■ DATA SHOWN ■

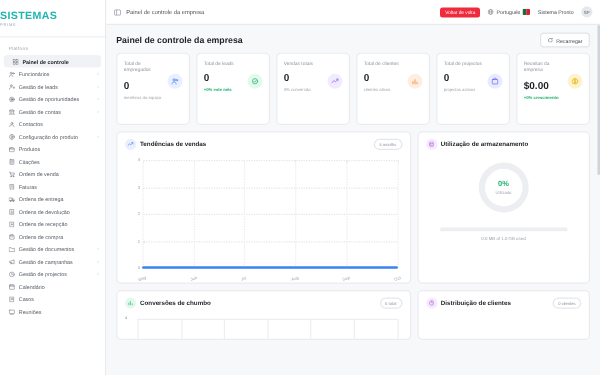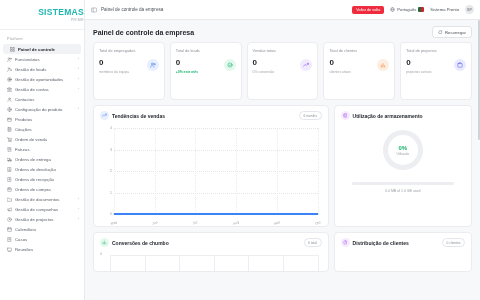--- a/index.html
+++ b/index.html
@@ -22,7 +22,7 @@
   .logo-box {
     height: 30px; flex: 0 0 30px;
     display: flex; flex-direction: column;
-    align-items: flex-end; justify-content: center;
+    align-items: flex-start; justify-content: center;
     border-bottom: 1px solid #eef0f3;
   }
   .logo-main {

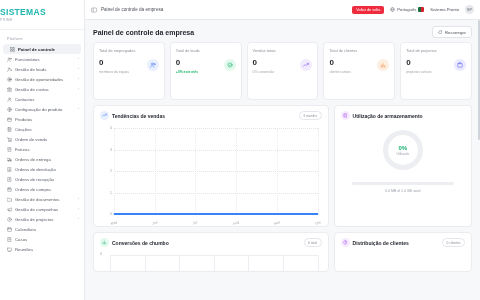--- a/index.html
+++ b/index.html
@@ -526,6 +526,18 @@
               <svg viewBox="0 0 16 16" fill="none" stroke="currentColor" stroke-width="1.5" stroke-linecap="round" stroke-linejoin="round">
                 <rect x="2.2" y="4.2" width="11.6" height="9.6" rx="1"></rect>
                 <path d="M5.6 4.2V3a2.4 2.4 0 0 1 4.8 0v1.2"></path>
+              </svg>
+            </div>
+          </div>
+          <div class="stat-card">
+            <div class="stat-label">Receitas da empresa</div>
+            <div class="stat-value">$0.00</div>
+            <div class="stat-sub green">+0% crescimento</div>
+            <div class="stat-ico" style="background:#fdf3cf;color:#eab308">
+              <svg viewBox="0 0 16 16" fill="none" stroke="currentColor" stroke-width="1.5" stroke-linecap="round" stroke-linejoin="round">
+                <circle cx="8" cy="8" r="6"></circle>
+                <path d="M10 5.6c-.6-.8-1.5-1-2.3-1-1.2 0-2 .7-2 1.6 0 2.2 4.4 1.2 4.4 3.5 0 1-.9 1.8-2.2 1.8-1 0-1.9-.4-2.4-1.2"></path>
+                <line x1="8" y1="3" x2="8" y2="13"></line>
               </svg>
             </div>
           </div>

■ REQUIRED ACTION ■
The pictures stay out; copy the rest of the data word for word.

■ EXPECTED ANSWER ■
--- a/index.html
+++ b/index.html
@@ -22,7 +22,7 @@
   .logo-box {
     height: 30px; flex: 0 0 30px;
     display: flex; flex-direction: column;
-    align-items: flex-end; justify-content: center;
+    align-items: flex-start; justify-content: center;
     border-bottom: 1px solid #eef0f3;
   }
   .logo-main {

--- a/index.html
+++ b/index.html
@@ -526,6 +526,18 @@
               <svg viewBox="0 0 16 16" fill="none" stroke="currentColor" stroke-width="1.5" stroke-linecap="round" stroke-linejoin="round">
                 <rect x="2.2" y="4.2" width="11.6" height="9.6" rx="1"></rect>
                 <path d="M5.6 4.2V3a2.4 2.4 0 0 1 4.8 0v1.2"></path>
+              </svg>
+            </div>
+          </div>
+          <div class="stat-card">
+            <div class="stat-label">Receitas da empresa</div>
+            <div class="stat-value">$0.00</div>
+            <div class="stat-sub green">+0% crescimento</div>
+            <div class="stat-ico" style="background:#fdf3cf;color:#eab308">
+              <svg viewBox="0 0 16 16" fill="none" stroke="currentColor" stroke-width="1.5" stroke-linecap="round" stroke-linejoin="round">
+                <circle cx="8" cy="8" r="6"></circle>
+                <path d="M10 5.6c-.6-.8-1.5-1-2.3-1-1.2 0-2 .7-2 1.6 0 2.2 4.4 1.2 4.4 3.5 0 1-.9 1.8-2.2 1.8-1 0-1.9-.4-2.4-1.2"></path>
+                <line x1="8" y1="3" x2="8" y2="13"></line>
               </svg>
             </div>
           </div>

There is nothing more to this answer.